Dates in JavaScript are formed with the Date object.

Working with dates

To generate a date based on the current time, a Date object is simply created with no arguments:

JavaScript
alert(new Date());

Notice that the time created is the current time. To change this to another time, such as a time in the future or past an argument must be given:

JavaScript
var date = "July 13, 1991 10:31:00";
alert(new Date(date));

In the previous example, a date; the 13th of July 1991 at 10:31, is being put into the Date object as a string. The string is then transformed into an actual Date object.

An alternative method of creating the previous date is to break it down:

JavaScript
var date = "July 13, 1991 10:31:00";
alert(new Date(1991, 6, 13, 10, 31, 00, 00));

It's important to note that the month within the Date object begins at 0, so January is month 0 and July is month 6.

Creating dates using milliseconds

All dates begin on January the 1st 1970 at 00:00:00 UTC.

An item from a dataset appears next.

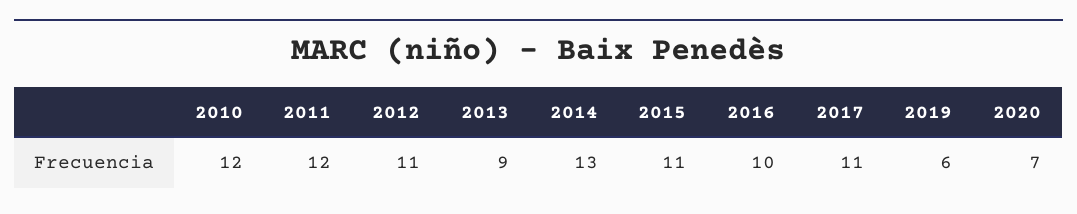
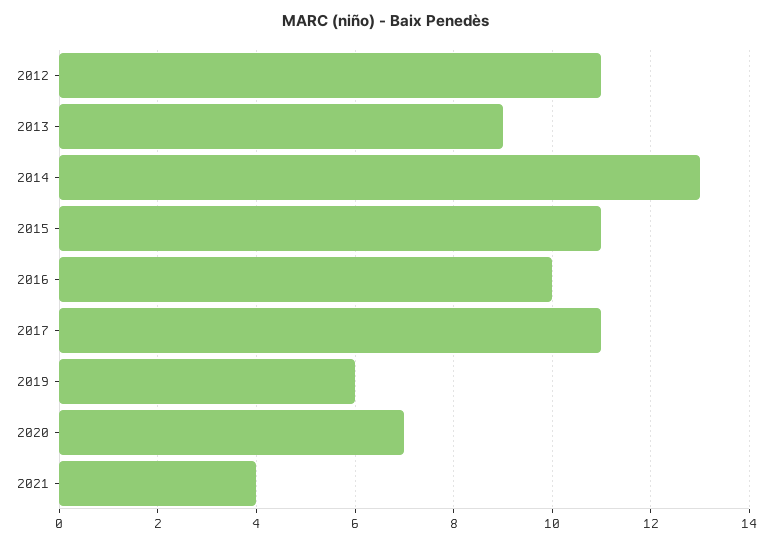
2010: 12 -> none
2011: 12 -> none
2021: none -> 4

With the Date object it is possible to specific a number of milliseconds from that date. For instance, to get the second of January 1970, simply multiply 1000 (milliseconds) by 60 (seconds) by 60 (minutes) by 24 (hours) to get the number of milliseconds in a day:

JavaScript
var date = 60 * 60 * 24 * 1000; //86400000
alert(new Date(date));

JavaScript adds the number of milliseconds specified to January 1st 1970 00:00:00 UTC.

Date object methods

The Date object provides multiple methods for manipulating the date. For example, it is incredibly easy to obtain the number of milliseconds through the second that the date is:

JavaScript
var date = new Date();
alert(date.getMilliseconds());

The above method will simply return the milliseconds into the current second. It can shorthanded with the following:

JavaScript
alert((new Date()).getMilliseconds());

There are more methods available in this object such as:

  • getSeconds();
  • getDate();
  • getDay();
  • getFullYear();
  • getTime();
  • getTimezoneOffset();
  • getUTCSeconds();
  • toDateString();
  • toGMTString();

Of course, there are also setter methods on the Date object too:

  • setSeconds(seconds);
  • setMinutes(minutes);
  • setYear(years);

Messing with dates

The dates used in JavaScript do not come from a server. They come from the client's local machine. For this reason it's very easy to tamper with the date. In fact all that the client needs to do to change the date is change the system date:

After changing the date or time the JavaScript object will return the time as reported by the operating system.

Timeouts and intervals

Since JavaScript works in real-time it is often necessary to work to specific times. This is achieved using timeouts and intervals.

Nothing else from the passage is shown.